_Exercise aim_. Wherever "Incoloy" appears in a line of the listing, that line should be returned.

_Given data_.
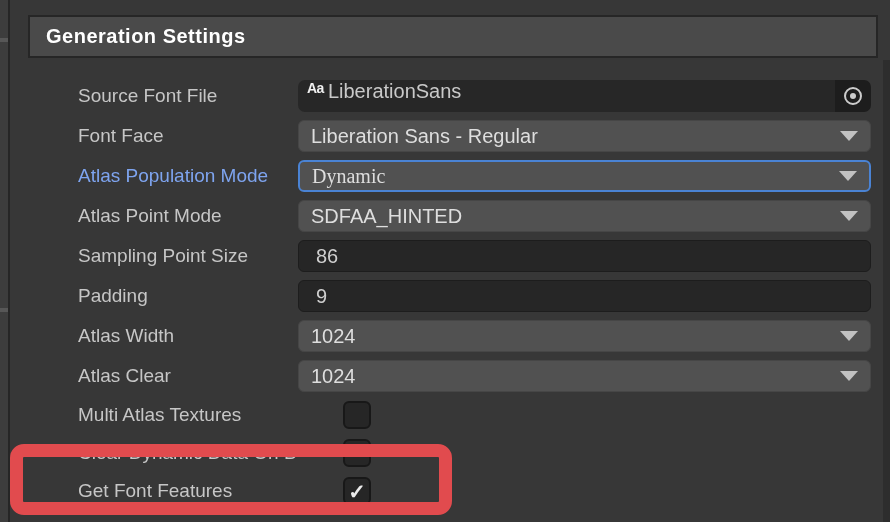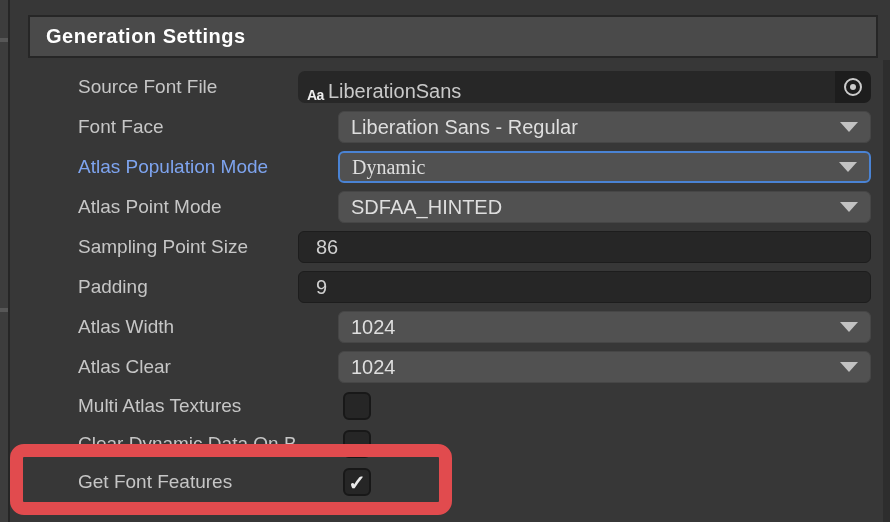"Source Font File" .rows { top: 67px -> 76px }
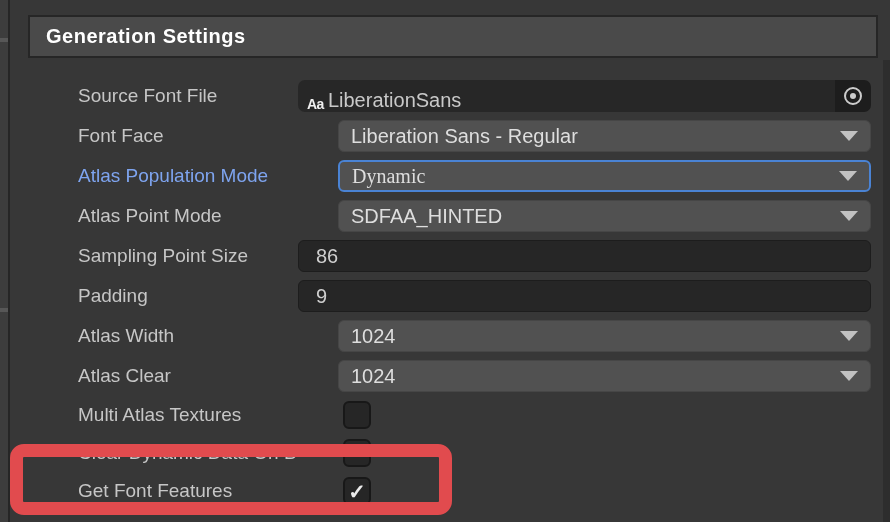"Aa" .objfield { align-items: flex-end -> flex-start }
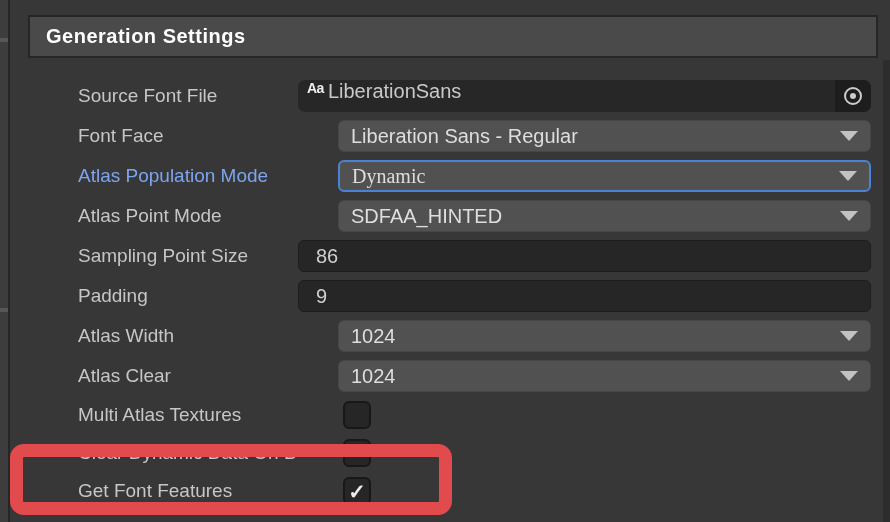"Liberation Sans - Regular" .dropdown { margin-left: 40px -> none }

--

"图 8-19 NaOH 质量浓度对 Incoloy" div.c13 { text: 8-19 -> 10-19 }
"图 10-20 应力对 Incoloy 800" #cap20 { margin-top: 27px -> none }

_Response to this task_.
"图 8-19 NaOH 质量浓度对 Incoloy" div.c13 { text: 8-19 -> 10-19 }
"图 10-20 应力对 Incoloy 800" #cap20 { margin-top: 27px -> none }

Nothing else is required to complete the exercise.